Friday 13 November 2009

Just like old times

Before my lovely man became ill, part of my consultancy job with a Constabulary was to travel to different locations, interview, observe, gather information, evaluate then write a report and present the findings for different projects... a job I loved doing, because I met lots of interesting people and learnt a lot. So, now I find myself travelling to various villages where they've set up their own community shop; I interview, observe, gather information, evaluate, collate and report, ready to set up our own village shop... I love it! At last, I'm doing something useful and meeting lots of people in the process!

As a footnote to the sad ending of little Bubu (two posts earlier), my daughter has taken in another unwanted young cat called 'Charlie'. His owner didn't want him any more and deposited him at the Veterinary clinic where daughter Number four works. Charlie is short and round and very affectionate and unlike Bubu, is far from emaciated, but, he now has a new home and a family that loves him.

Thursday 12 November 2009

Reflections

I really love Autumn and Spring... mostly Spring, because it heralds the start of something new, fresh, and light and green. Autumn will always remind me of the death of my lovely man... the golden light on the green lawn and the dahlias bobbing in the gentle breeze. It was his favourite time of the year, and the house he'd built years before had been called 'September Cottage'. How I long now for a new house of my own... a new beginning... apart and separate from all the trauma and grief of the past four years!
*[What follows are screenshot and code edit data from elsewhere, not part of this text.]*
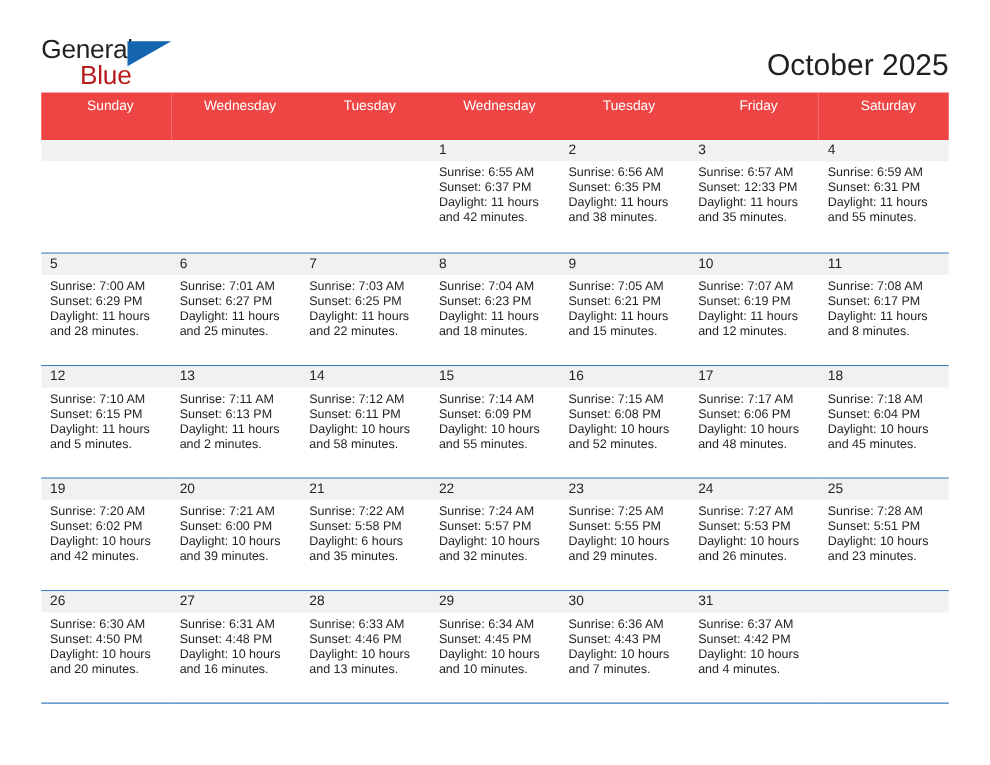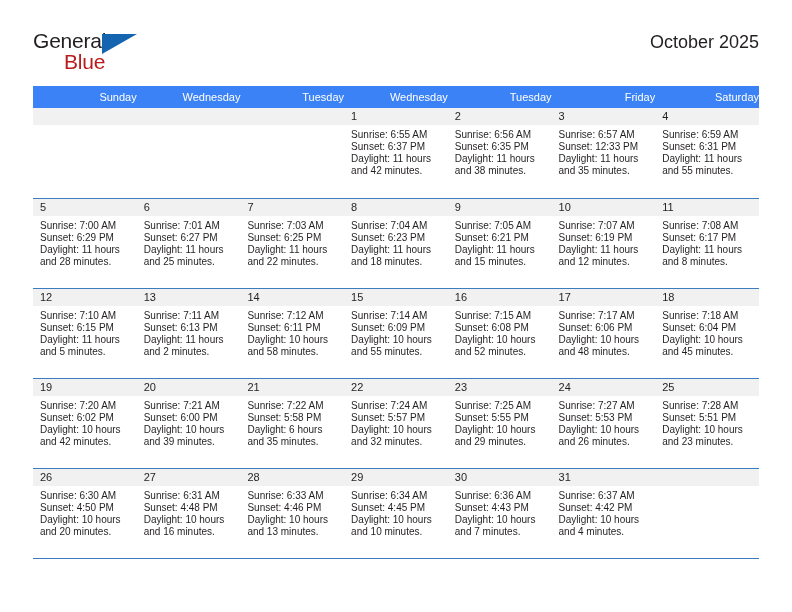"General" .header { align-items: flex-start -> center; height: 86px -> 74px }
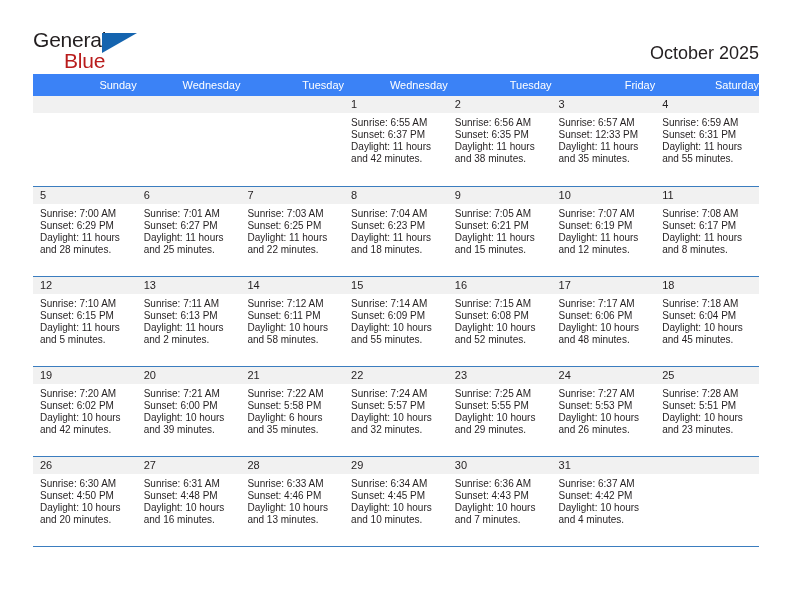"October 2025" .cal-title { font-size: 18px -> 24px }
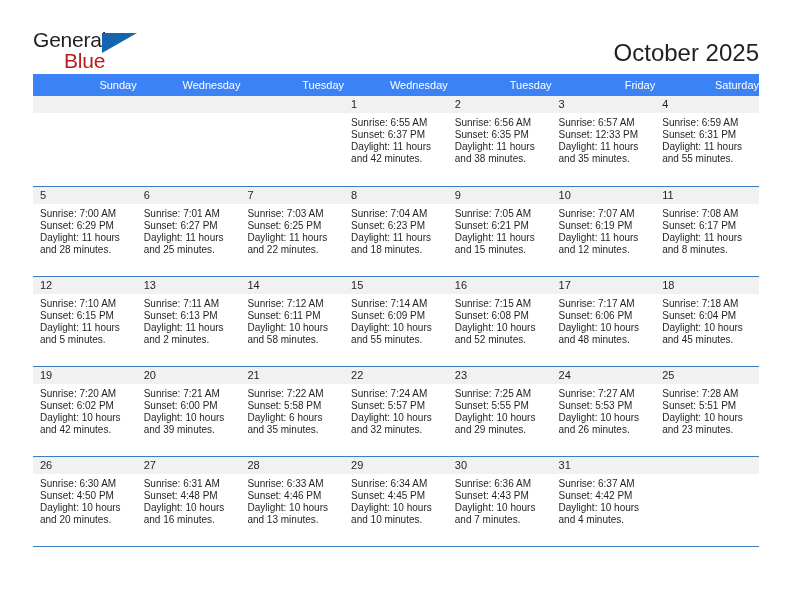"Sunday" .calendar th { background: #3b82f6 -> #ef4444; padding: 5px 0 5px 7px -> 5px 0 21px 7px; text-align: right -> center }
To that end, I have now decorated all the interior of the house... the house that conforms to all the disability regulations... I just have to repaint the outside... the postman told me the other day that 'the front door needs a coat of paint'... thank you Postie, but don't you have other pressing job-related issues to worry about?

I am on a Steering Group to try and establish a new village community shop and Post Office as the old one is closing down... the owner wants to retire somewhere 'oop north'. I am trying to help, but one half of me is already moving mind, body and soul, as well as house and home to another location... one that is away from neighbours who terrorise cats, away from umpteen covenants on the house that restrict me from just about everything, away from teenage boys who destroy my security lamps, pear tree and stream with their thoughtless antics.

I can't seem to get a job, no matter how hard I try and despite leaving out my date of birth. I have given up trying to find a 'nice, good' man still with his own teeth and hair... who needs em? I have now learnt to live without male company, male protection or attention and have resigned myself to the status quo.

Once Christmas is over with and the outside of the house is painted, I shall seek a valuation and start looking in earnest for another property that I can call my own... one without memories and one where I can feel safe, alone and can look after my cats, paint, decorate and garden landscape to my heart's content. I just need a bit of extra money....!

Upon reflection, what does any of it matter? I exist fairly well. It could be a whole lot worse!